| name | issue-fixer |
| description | Implement GitHub issues collaboratively in open-source repositories with explicit approval gates, incremental delivery, atomic commits, and PR-ready validation. Use when working issue-by-issue with a human operator who decides scope and product direction. |
| argument-hint | Issue URL or description, target branch policy, and any non-negotiable constraints |
| user-invocable | true |
| disable-model-invocation | false |
Open Source Issue Implementation
Outcome
Produce a production-ready issue implementation with:
- Shared understanding of scope and constraints
- Operator-approved technical approach before coding
- Incremental, reviewable changes
- Clean commit history
- Verified build/lint/type/tests status
- PR-ready summary linked to the issue
When to Use
Use this skill when:
- Working on a single GitHub issue in an open-source repository
- A human operator must validate decisions before implementation advances
- Scope control and traceable collaboration matter more than speed
Do not use this skill when:
- Doing broad discovery without a concrete issue
- Running large autonomous refactors without operator checkpoints
Collaboration Contract
At all times:
- Propose -> operator decides -> implement
- Do not make product decisions alone
- Do not expand scope without explicit approval
- Prefer clarity over speed
- Ask concise clarification questions when ambiguous
Required Inputs
Collect or confirm:
- Issue link or full issue text
- Target base branch and contribution conventions
- Definition of done (tests, lint/type, docs, screenshots, changelog)

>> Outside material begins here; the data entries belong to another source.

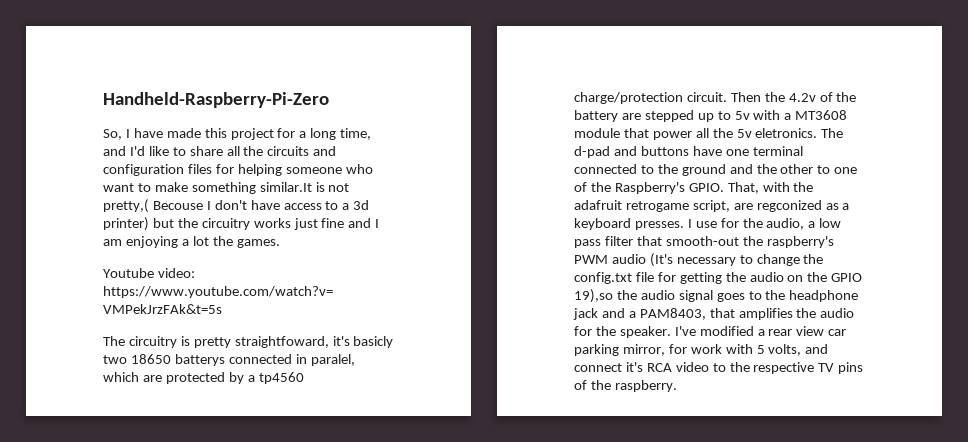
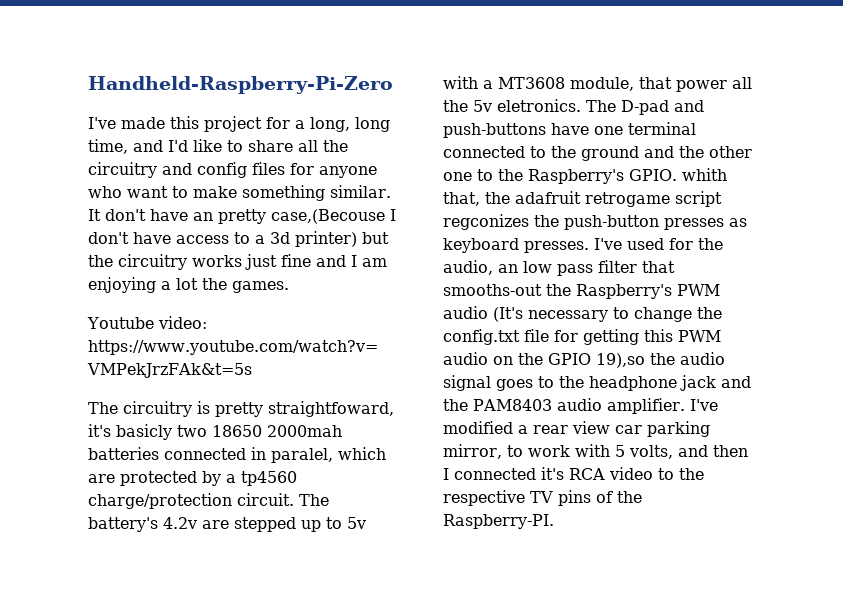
[103,128,163,140] So, I have -> [88,117,116,129] I've
(307, 134) none -> [310,117,350,132] long,
[267,146,337,156] [103,164,342,176] circuits and configuration files for helping someone -> [88,162,377,178] circuitry and config files for anyone
[259,182,350,192] [103,199,203,213] similar.It is not pretty,( Becouse -> [330,185,391,198] [88,209,385,224] similar. It don't have an pretty case,(Becouse
[174,354,225,366] batterys -> [267,425,342,437] [88,447,159,460] 2000mah batteries
[730,92,857,102] [574,110,618,122] Then the 4.2v of the battery -> [299,494,329,506] [88,517,197,532] The battery's 4.2v
[574,128,620,138] module -> [570,77,634,91] module,
[574,146,689,158] d-pad and buttons -> [621,100,704,115] [443,123,546,138] D-pad and push-buttons
[817,165,858,174] [574,182,587,192] to one of -> [443,169,493,181] one to
[727,182,790,194] That, with -> [681,168,727,181] [443,192,480,206] whith that,
[692,200,850,212] [574,218,717,230] script, are regconized as a keyboard presses. I use -> [675,191,722,207] [443,214,747,230] [443,238,664,253] script regconizes the push-button presses as keyboard presses. I've used
[808,221,816,228] a -> [498,264,518,273] an
[665,236,834,248] smooth-out the raspberry's -> [443,284,672,299] smooths-out the Raspberry's
[725,272,746,282] the -> [644,329,721,342] this PWM
[628,308,855,320] [574,326,671,338] a PAM8403, that amplifies the audio for the speaker. -> [443,398,685,414] the PAM8403 audio amplifier.
[668,344,687,354] for -> [506,445,523,457] to
[574,363,622,372] connect -> [712,445,748,457] [443,468,536,480] then I connected
[614,380,677,392] raspberry. -> [443,514,554,529] Raspberry-PI.

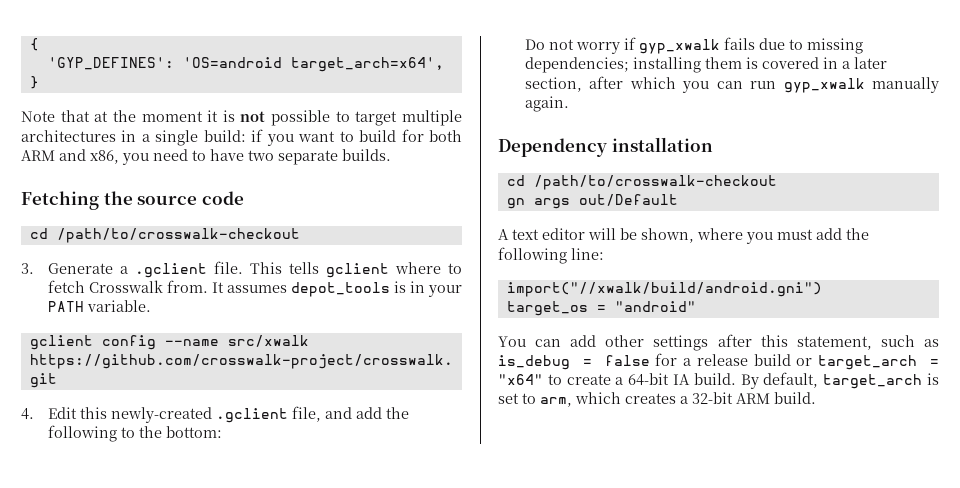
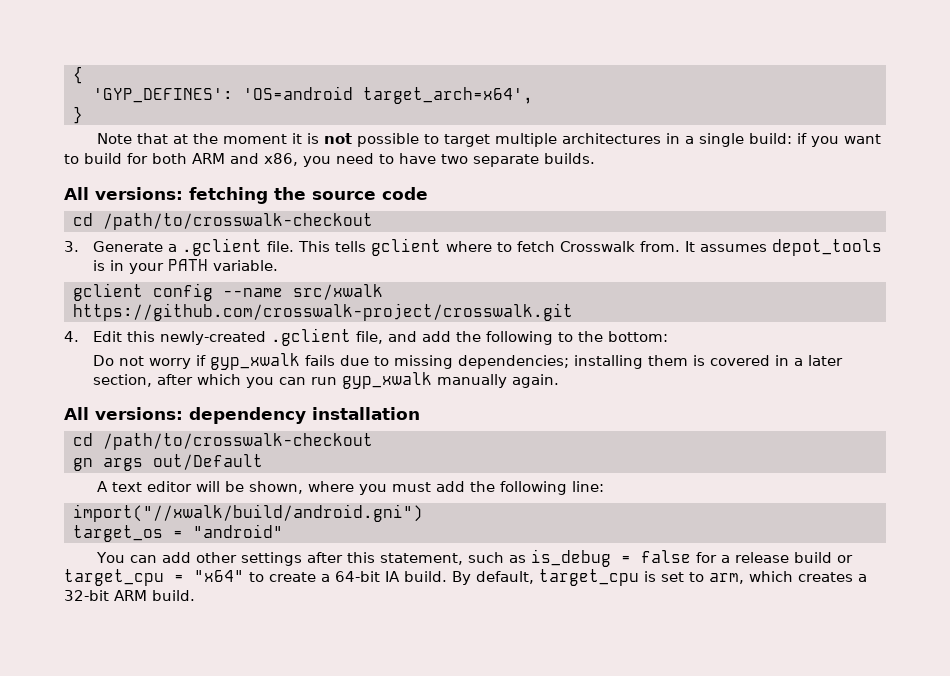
[21,191,99,210] Fetching -> [64,187,268,204] All versions: fetching
[498,138,607,157] Dependency -> [64,407,306,424] All versions: dependency
[818,355,918,370] target_arch -> [64,569,164,586] target_cpu
[823,374,923,389] target_arch -> [539,569,639,586] target_cpu

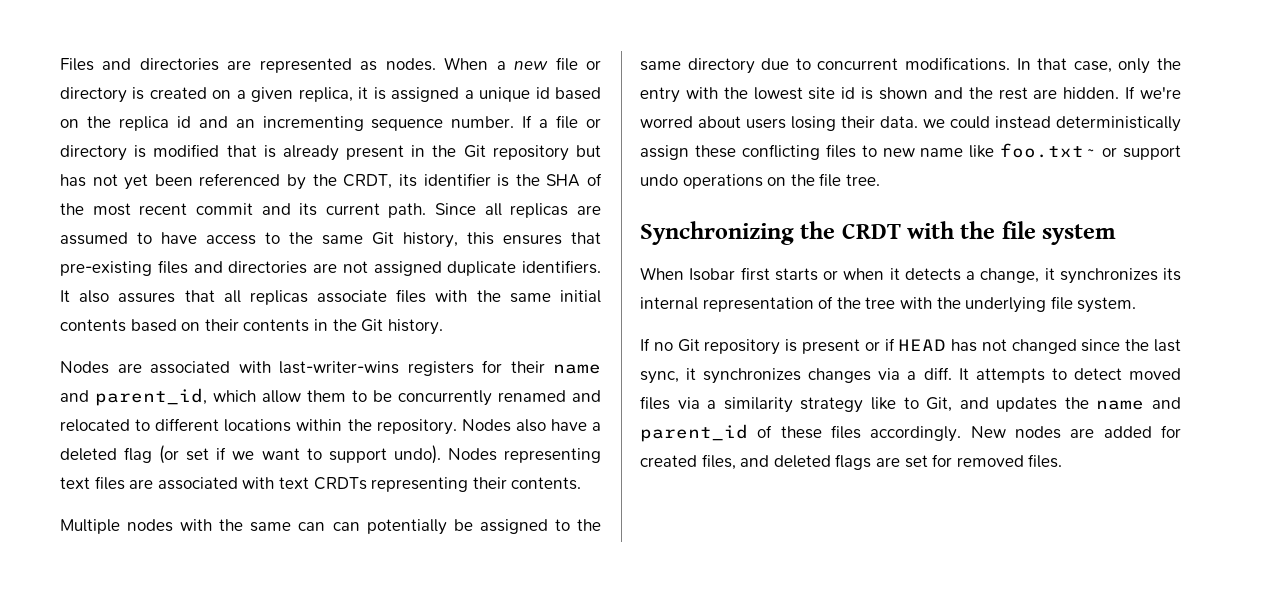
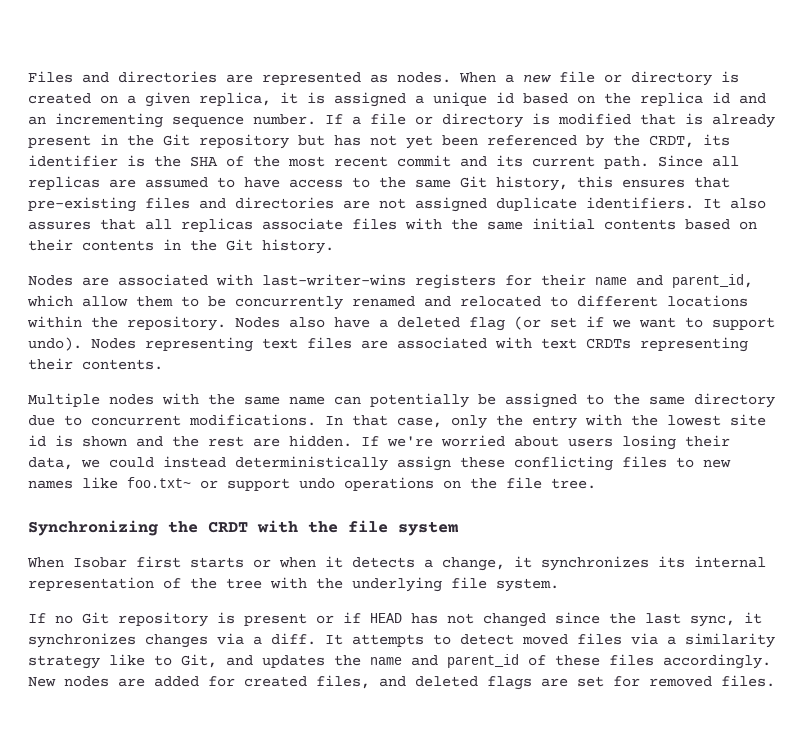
[298,522,326,531] can -> [289,396,325,405] name
[640,116,693,128] worred -> [441,435,505,447] worried
[880,116,918,128] data. -> [28,457,73,470] data,
[920,148,964,157] name -> [28,480,73,489] names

- Constraints (backward compatibility, performance, API stability)
Procedure
1. Repository Sync
Run and report results:
git checkout main
git pull origin main
git fetch --all
git status
Validation checks:
- Working tree is clean (or operator explicitly approves proceeding with local changes)
main is current
- No unresolved conflicts
If validation fails:
- Stop and ask the operator how to proceed before editing code
2. Issue Analysis (No Coding)
Deliver a concise analysis containing:
- 2-3 sentence summary
- Goal
- In-scope items
- Out-of-scope items
- Constraints
- Edge cases
- Open questions
Decision gate:
- Wait for operator validation before moving forward
3. Solution Proposal (No Coding)
Propose implementation details:
- Technical approach
- Impacted files/modules
- Data flow (if relevant)
- Risks and trade-offs
- Test strategy
Decision gate:
- Wait for explicit operator approval before coding
4. Branch Creation
Create a branch only after proposal approval:
- Choose one prefix:
feat/, fix/, refactor/, or chore/
- Create branch:
git checkout -b <prefix><short-description>
5. Implementation Loop (Incremental)
For each iteration:
- Explain the next small step
- Implement that step
- Report what changed and why
- Ask for operator validation
Suggested iteration order:
- Setup/refactor prerequisites
- Core functionality
- Edge cases and error handling
- Cleanup and documentation
Rules:
- Keep diffs focused and reviewable
- Avoid unrelated file churn
- Halt when requirements become ambiguous
6. Atomic Commits
Commit each logical unit separately using conventional commits, for example:
feat: add overlay support
fix: handle empty queue payload
Commit quality checks:
- One logical change per commit
- Message reflects actual change
- No debug artifacts
7. Validation Before PR
Run or confirm:
- Build succeeds
- Lint/type checks pass
- Tests pass (or clearly state missing tests and rationale)
- No debug code, temporary logging, or dead code remains
If checks fail:
- Fix failures or escalate with a concise blocker report
8. Sync Before Push
Before opening PR:
git fetch origin
git rebase origin/main
If conflicts appear:
- Resolve cleanly
- Re-run validation checks
- Summarize conflict decisions for operator visibility
9. Pull Request Preparation
Create a structured PR description containing:
- Problem summary
- Solution summary
- Key implementation details
- Validation evidence (build/lint/type/tests)
- Visuals/screenshots when relevant
- Linked issue
10. Post-Merge Cleanup
After merge confirmation:
git branch -d <branch>
git push origin --delete <branch>
Completion Criteria
This skill is complete when:
- Issue scope is implemented as approved
- Operator accepted each decision gate
- Validation checks are green (or exceptions documented and accepted)
- PR is ready or merged with cleanup completed
Message Format (Recommended)
For each operator-facing update, use:
- Intent
- Action taken
- Result
- Decision needed
Keep updates concise and structured.